Segment Start: Task material

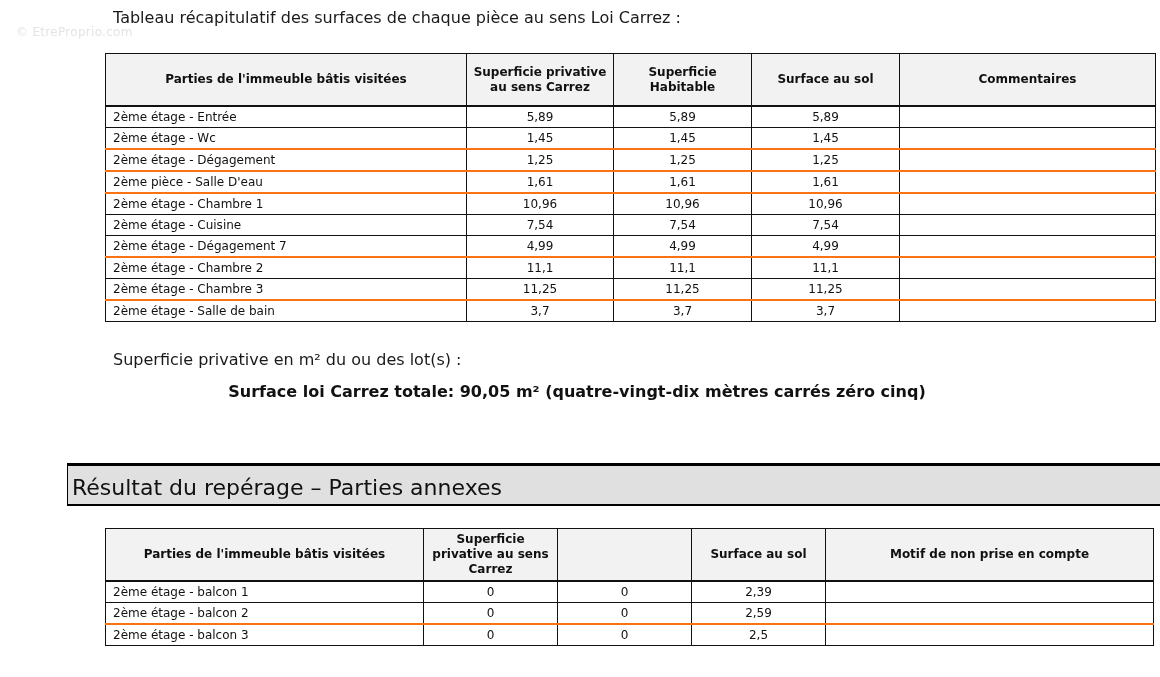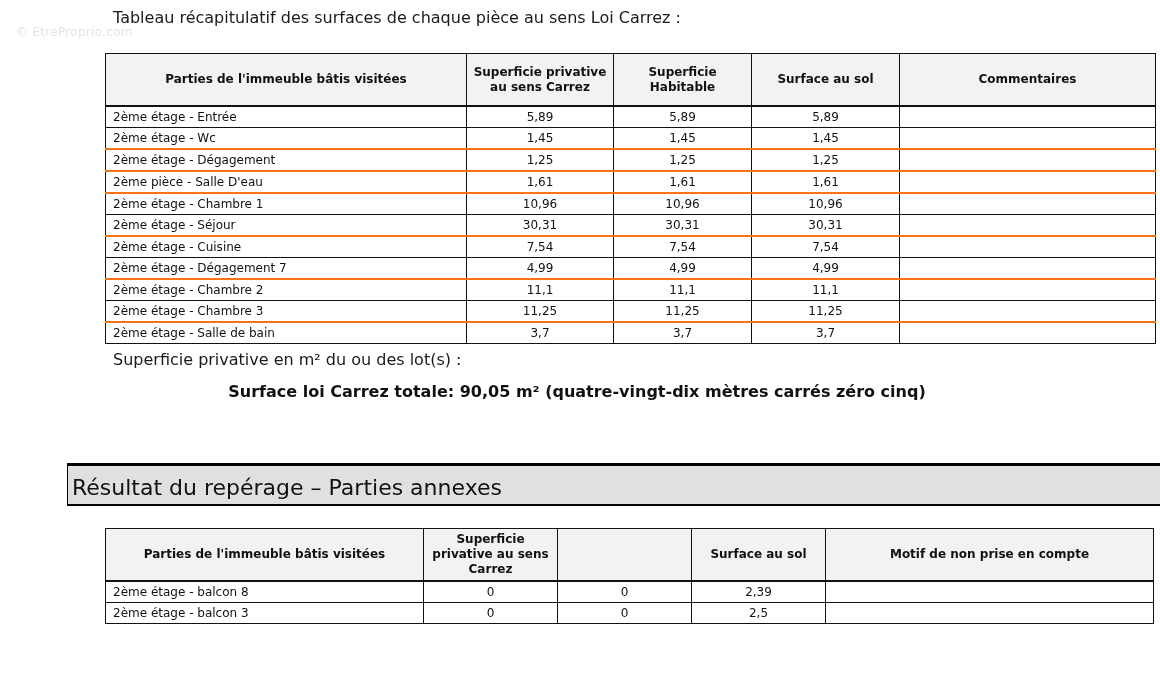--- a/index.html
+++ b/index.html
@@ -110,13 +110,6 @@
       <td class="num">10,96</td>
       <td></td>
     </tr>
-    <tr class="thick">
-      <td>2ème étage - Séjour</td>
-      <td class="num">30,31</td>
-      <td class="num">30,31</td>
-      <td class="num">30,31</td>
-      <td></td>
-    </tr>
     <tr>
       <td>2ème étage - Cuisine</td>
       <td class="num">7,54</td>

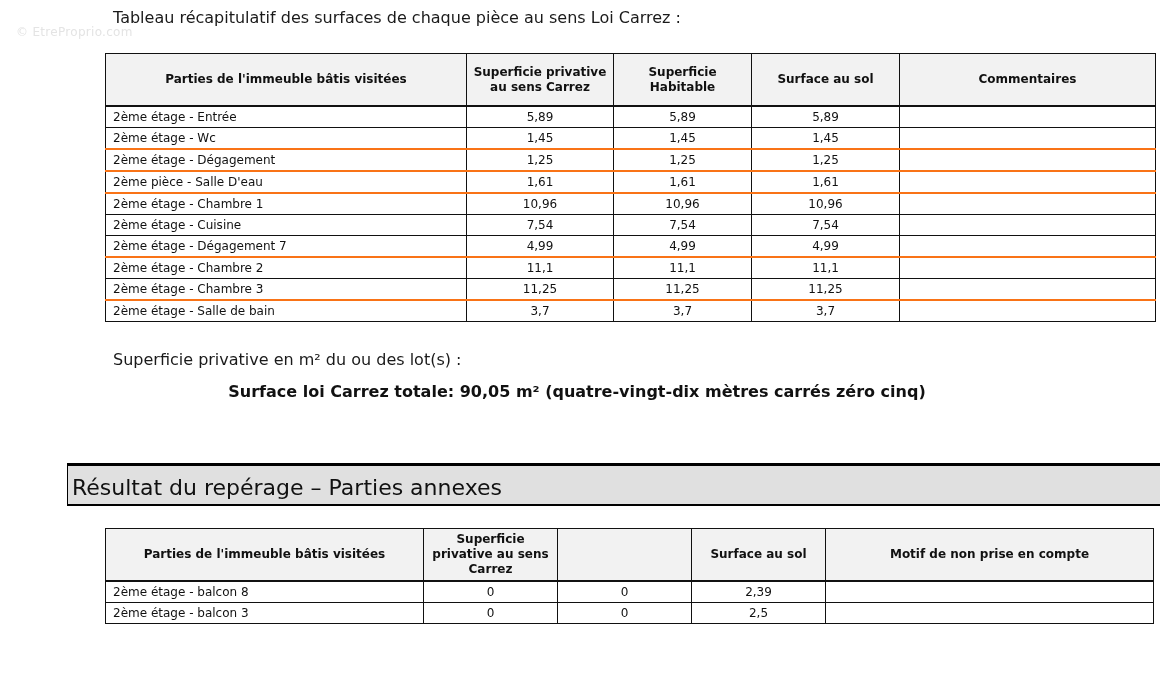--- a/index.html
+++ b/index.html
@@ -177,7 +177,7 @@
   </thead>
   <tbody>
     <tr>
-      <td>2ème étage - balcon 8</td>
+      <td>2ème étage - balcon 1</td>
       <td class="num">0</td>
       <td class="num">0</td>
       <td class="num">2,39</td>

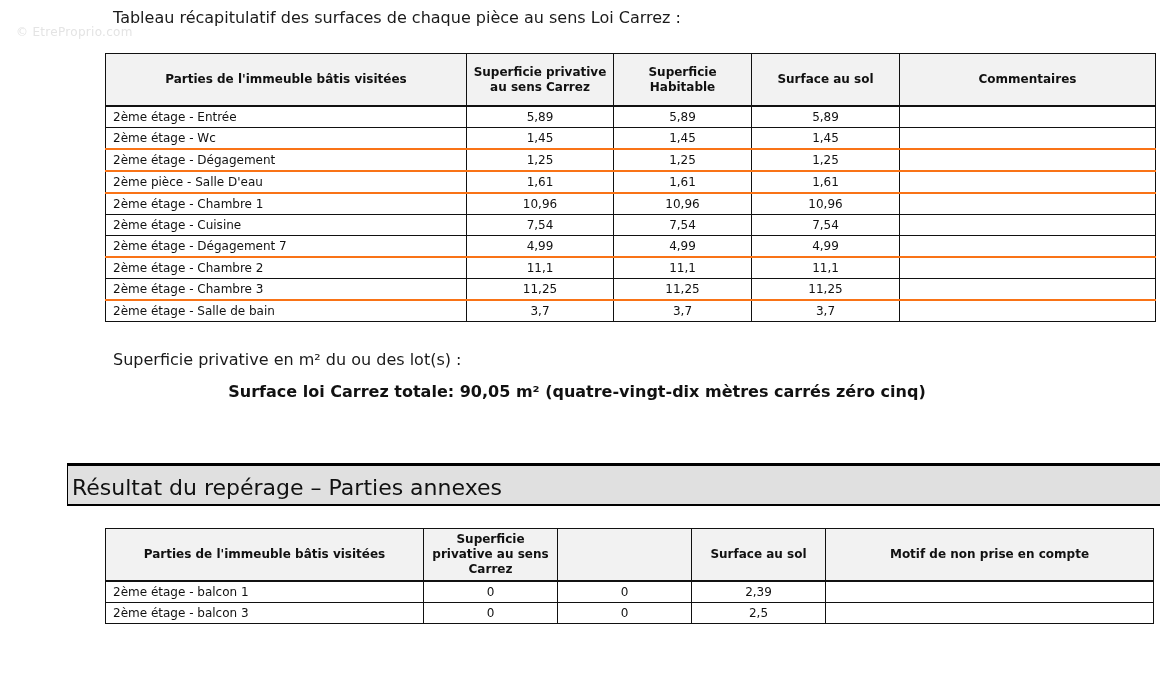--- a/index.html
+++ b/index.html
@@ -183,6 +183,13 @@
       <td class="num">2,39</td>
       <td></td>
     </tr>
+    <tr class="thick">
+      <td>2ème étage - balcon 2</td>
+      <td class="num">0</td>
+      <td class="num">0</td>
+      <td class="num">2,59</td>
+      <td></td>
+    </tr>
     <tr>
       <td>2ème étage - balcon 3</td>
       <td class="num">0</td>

Segment End: Task material
Segment Start: Task material

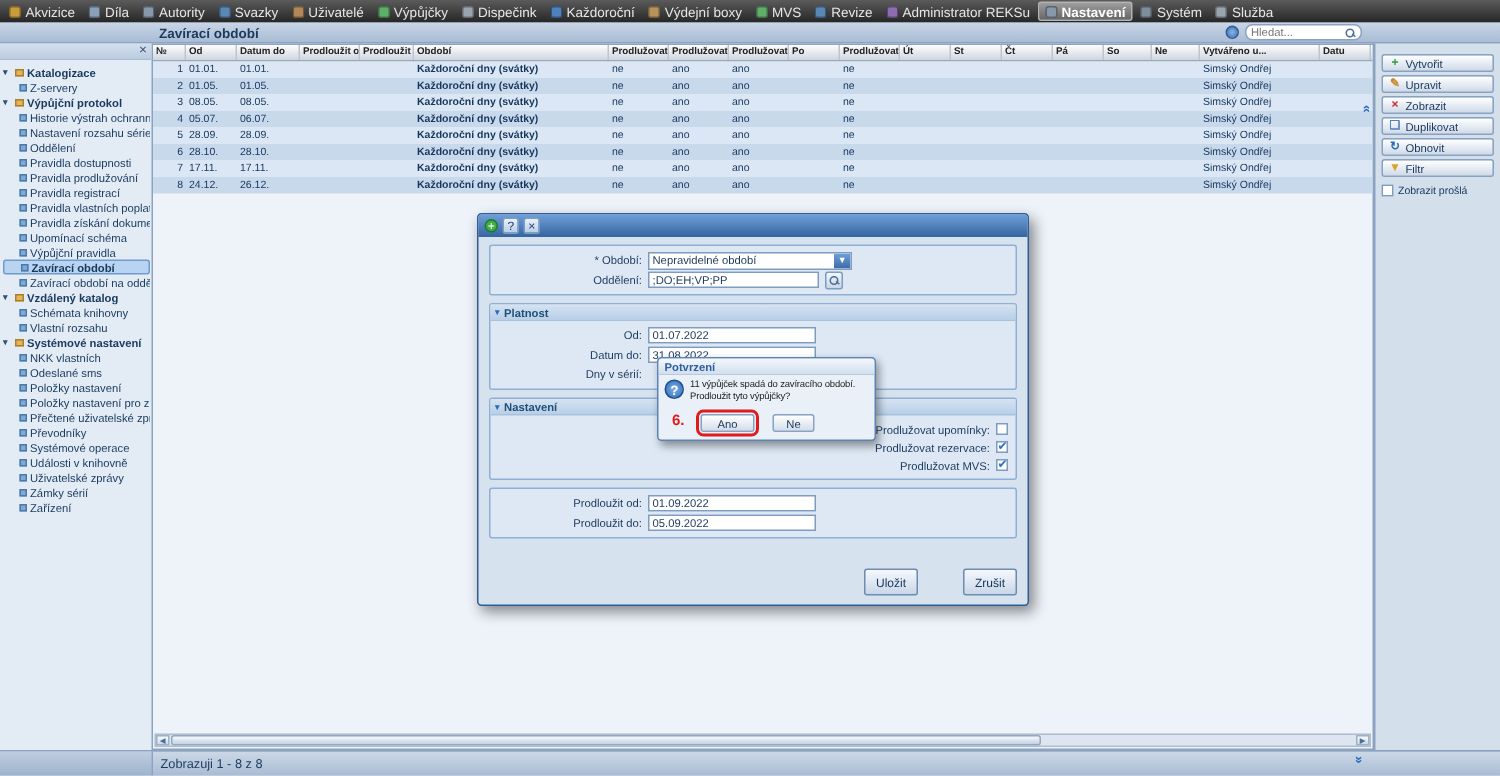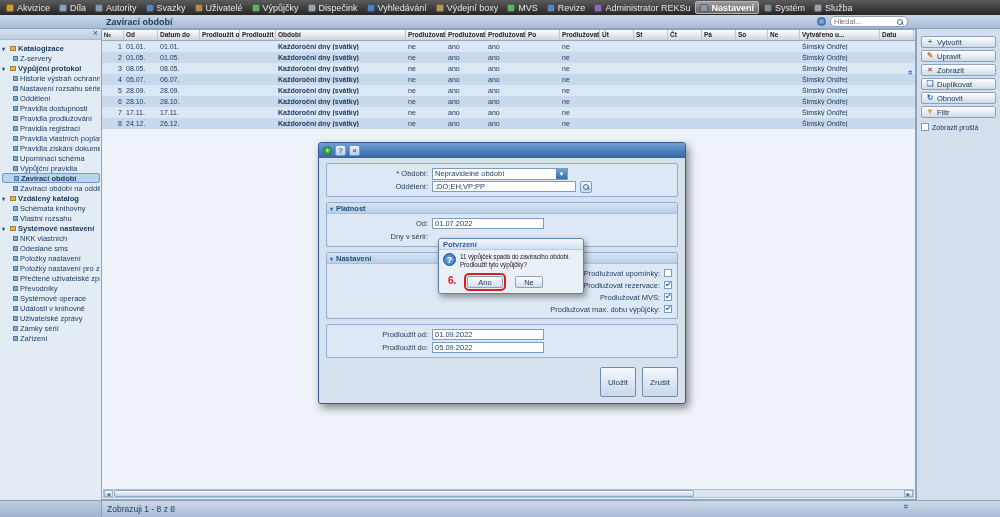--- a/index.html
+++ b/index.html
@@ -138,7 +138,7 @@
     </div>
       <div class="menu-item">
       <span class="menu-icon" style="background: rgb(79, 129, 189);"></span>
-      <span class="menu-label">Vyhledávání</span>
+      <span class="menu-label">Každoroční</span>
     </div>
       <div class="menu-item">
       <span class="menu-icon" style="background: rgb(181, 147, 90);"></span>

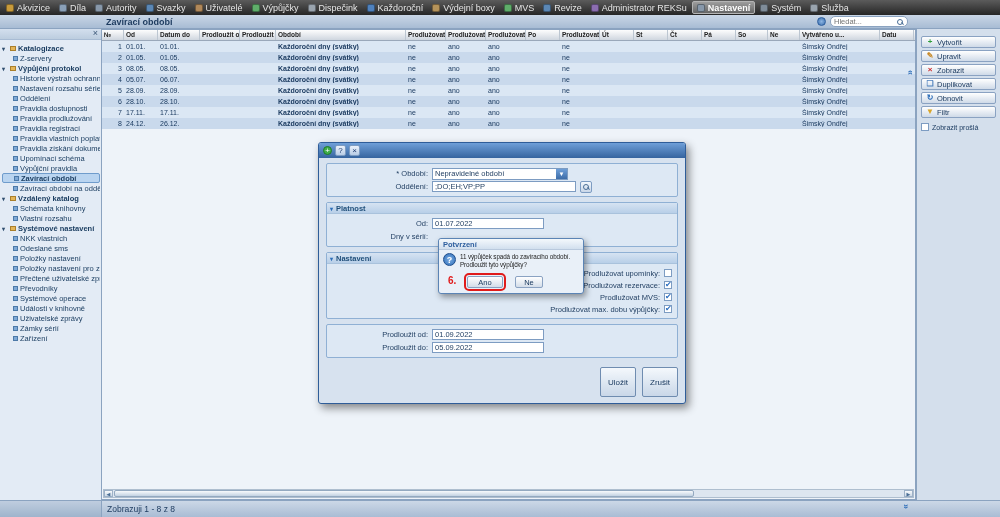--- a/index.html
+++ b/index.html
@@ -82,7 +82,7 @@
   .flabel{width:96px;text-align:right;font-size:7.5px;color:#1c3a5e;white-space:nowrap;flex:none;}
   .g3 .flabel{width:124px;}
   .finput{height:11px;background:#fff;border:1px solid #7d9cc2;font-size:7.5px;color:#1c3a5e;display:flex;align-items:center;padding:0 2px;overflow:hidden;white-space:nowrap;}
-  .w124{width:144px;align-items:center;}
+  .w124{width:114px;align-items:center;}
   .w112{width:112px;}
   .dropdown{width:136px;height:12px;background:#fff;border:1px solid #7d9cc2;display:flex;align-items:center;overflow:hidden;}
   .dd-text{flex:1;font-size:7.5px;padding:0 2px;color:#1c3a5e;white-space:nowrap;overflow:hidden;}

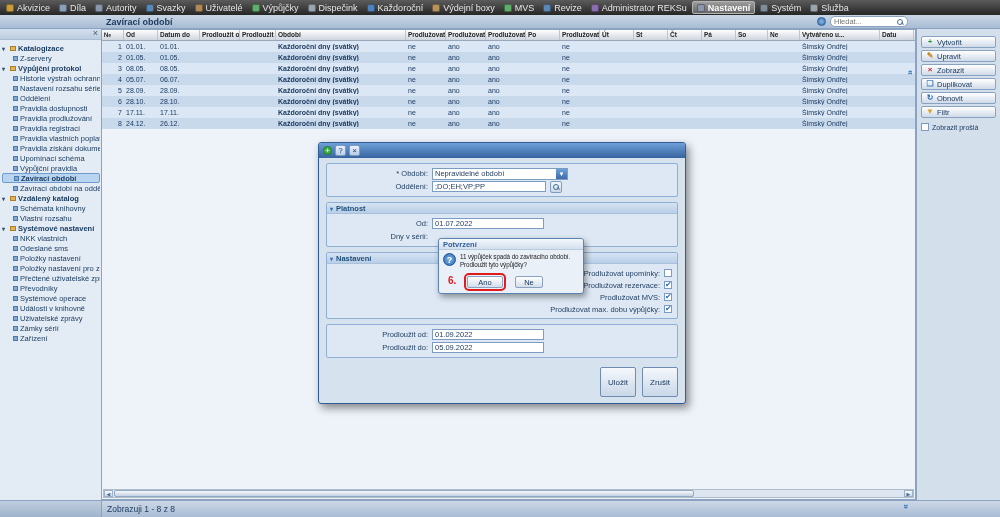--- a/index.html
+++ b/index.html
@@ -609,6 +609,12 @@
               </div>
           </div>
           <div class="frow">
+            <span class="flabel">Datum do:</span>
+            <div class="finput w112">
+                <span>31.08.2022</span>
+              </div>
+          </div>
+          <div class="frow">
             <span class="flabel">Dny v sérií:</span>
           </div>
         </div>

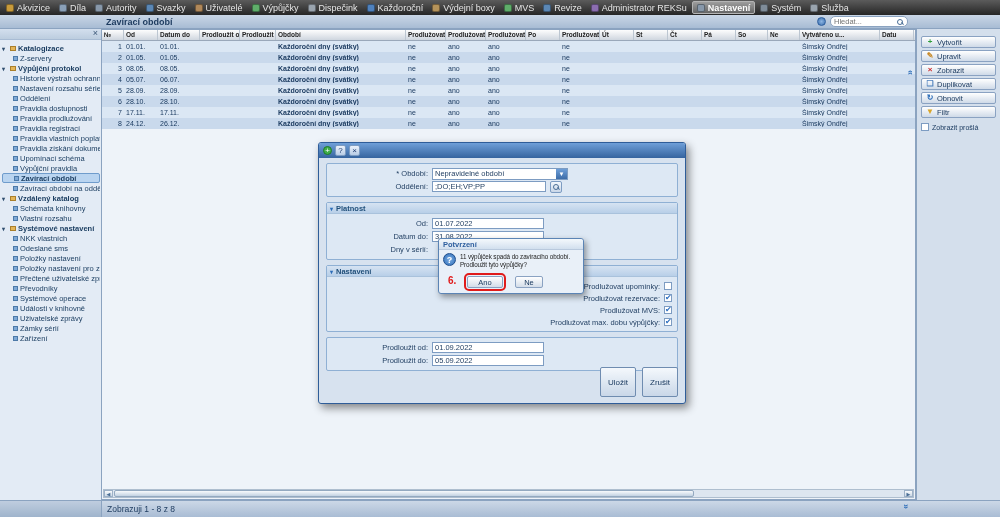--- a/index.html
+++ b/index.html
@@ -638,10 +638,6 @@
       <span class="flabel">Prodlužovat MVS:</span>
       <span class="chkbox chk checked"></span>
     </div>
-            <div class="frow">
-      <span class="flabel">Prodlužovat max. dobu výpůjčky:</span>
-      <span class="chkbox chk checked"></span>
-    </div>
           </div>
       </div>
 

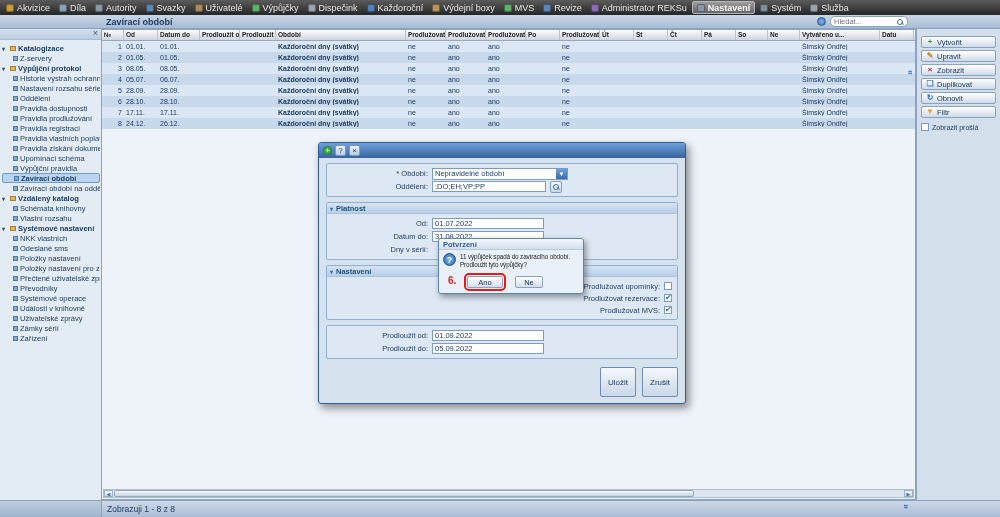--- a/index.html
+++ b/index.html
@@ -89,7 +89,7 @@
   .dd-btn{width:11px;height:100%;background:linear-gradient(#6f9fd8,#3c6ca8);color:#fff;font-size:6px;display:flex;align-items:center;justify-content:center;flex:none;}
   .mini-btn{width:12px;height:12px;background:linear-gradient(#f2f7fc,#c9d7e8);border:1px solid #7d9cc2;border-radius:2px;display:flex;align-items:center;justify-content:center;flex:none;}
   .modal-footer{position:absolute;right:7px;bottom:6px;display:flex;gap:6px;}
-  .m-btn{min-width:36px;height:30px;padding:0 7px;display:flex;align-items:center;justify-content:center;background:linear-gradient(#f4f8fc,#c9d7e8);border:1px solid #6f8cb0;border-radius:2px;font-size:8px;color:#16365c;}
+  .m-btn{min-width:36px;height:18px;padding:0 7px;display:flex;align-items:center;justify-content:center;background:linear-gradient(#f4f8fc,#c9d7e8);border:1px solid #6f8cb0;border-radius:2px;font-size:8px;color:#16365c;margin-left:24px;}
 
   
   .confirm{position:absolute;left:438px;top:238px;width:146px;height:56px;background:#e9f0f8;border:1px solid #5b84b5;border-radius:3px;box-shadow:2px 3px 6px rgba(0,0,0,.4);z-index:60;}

Segment End: Task material

Directions for this task ▸ Line count for the string "left": work it out from the records above and reply with the number alone.

Result ▸ 2